Susan Johnston from the DWP provided an interesting update on where we are with the roll out of universal credit, noting that 50% of authorities do now have universal credit claims following its launch in February. She commented that universal credit was one of the biggest transformations to the benefits system in over 30 years with some of the guiding principles focused on abolishing the 6 different credits and transforming the culture of the benefits systems to encourage more people back into work.
Working in partnership with job centre plus is a key element of the programme’s success and so too is the roll out of a digital service to support it which is currently only available in a few places in England. Expected timescales for a full digital service were stated as being from March 2016 onwards with the timeline for full migration of all individuals including those on legacy benefits to universal credit by the end of 2019.
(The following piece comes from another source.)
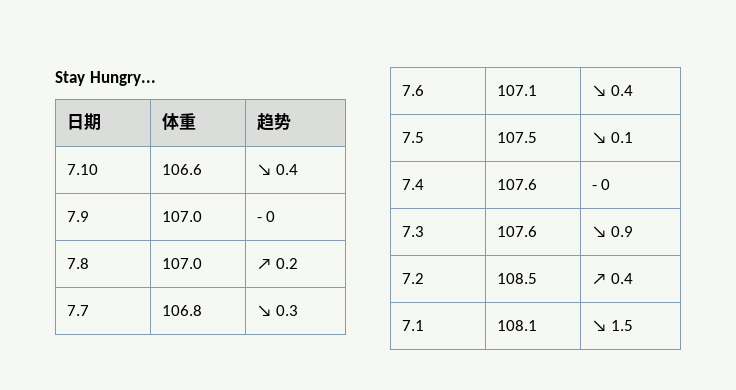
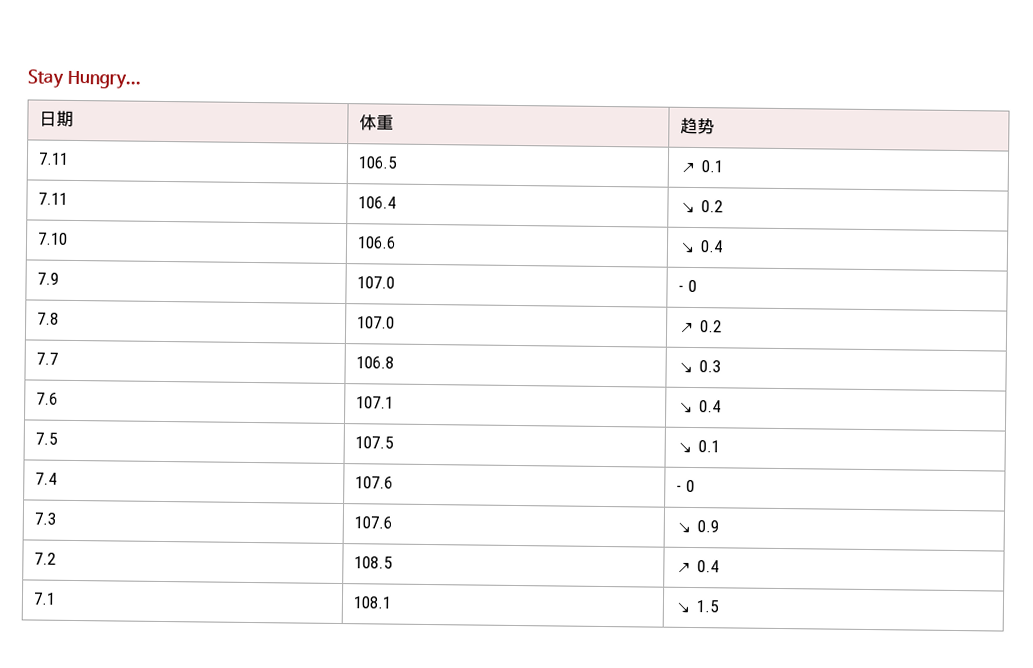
(291, 121) none -> [38,152,70,165] [358,156,399,169] [679,160,723,174] [38,192,69,205] [358,196,397,209] [679,200,723,214] // 7.11 | 106.5 | ↗ 0.1 // 7.11 | 106.4 | ↘ 0.2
We then heard from Scott & Co on the challenges of collection and recovery after welfare reform. William Cameron noted that the full implications of welfare reform are as yet unknown and we are unlikely to see the full impact until next year. There was talk of their potentially being a new customer base and as such, new strategies and initiatives would be required. The implications according to William were that there was more rent and council tax to collect, increased costs to Local Authorities in terms of administration due to greater volume and an expected increase in court and enforcement action.
Dealing with vulnerability is now a key issue with assessments being conducted on any conditions which might be preventing the customer paying. Typical initiatives that are being considered and implemented are the creation of welfare teams to assist with issues that arise when collecting debt. These teams would typically focus on repayment arrangements, supporting sheriffs, signposting customers to third parties and notifying the authorities of serious cases where further distress to customers may occur.
Sheila Haigh from City of Edinburgh Council provided some insight into their own challenges and experiences in this area, noting that rental payments were more difficult to collect with 19% of tenants having never had to experience this responsibility before. Housing providers in Edinburgh are undergoing some restructuring to tackle customers non-payment having previously benefited from direct payment.
Since universal credit came into force, rent collection issues are arising and staff are more proactively having to contact those in arrears. The situation is not helped by tenants waiting to be led through the process rather than taking ownership.
Sheila notes that early intervention is critical and that the first rent payment which is missed is their trigger to act on.
Lastly we heard from Inverclyde HSCP (Health and Social Care Partnership) who talked us through their approach to supporting clients through welfare reform. Andrina Hunter, Service Manager stated that over 25% of children in Inverclyde were growing up in poverty and that Inverclyde had one of the highest levels of income deprivation in Scotland.
It is against this backdrop that they decided to redesign their approach to servicing and case managing customers, streamlining everything into one team and service. Inverclyde HSCP also set up a Financial Inclusion Partnership (FIP), consisting of a multi-agency group with a welfare reform steering group which had representation from the Finance and Benefits team as well as the DWP. This group focussed on putting in bids to secure local funding for projects, co-location of services and information share. So for example, the Housing benefits team will now get notification when a client is sanctioned and the client will then be contacted with hardship information by the team to stop arrears processes going forward if there is a genuine issue.
In summary Councils appear to be working harder to come up with innovative ways to help roll out universal credit and welfare reforms in a way that is fair to the citizen, but this is all still part of an ongoing process.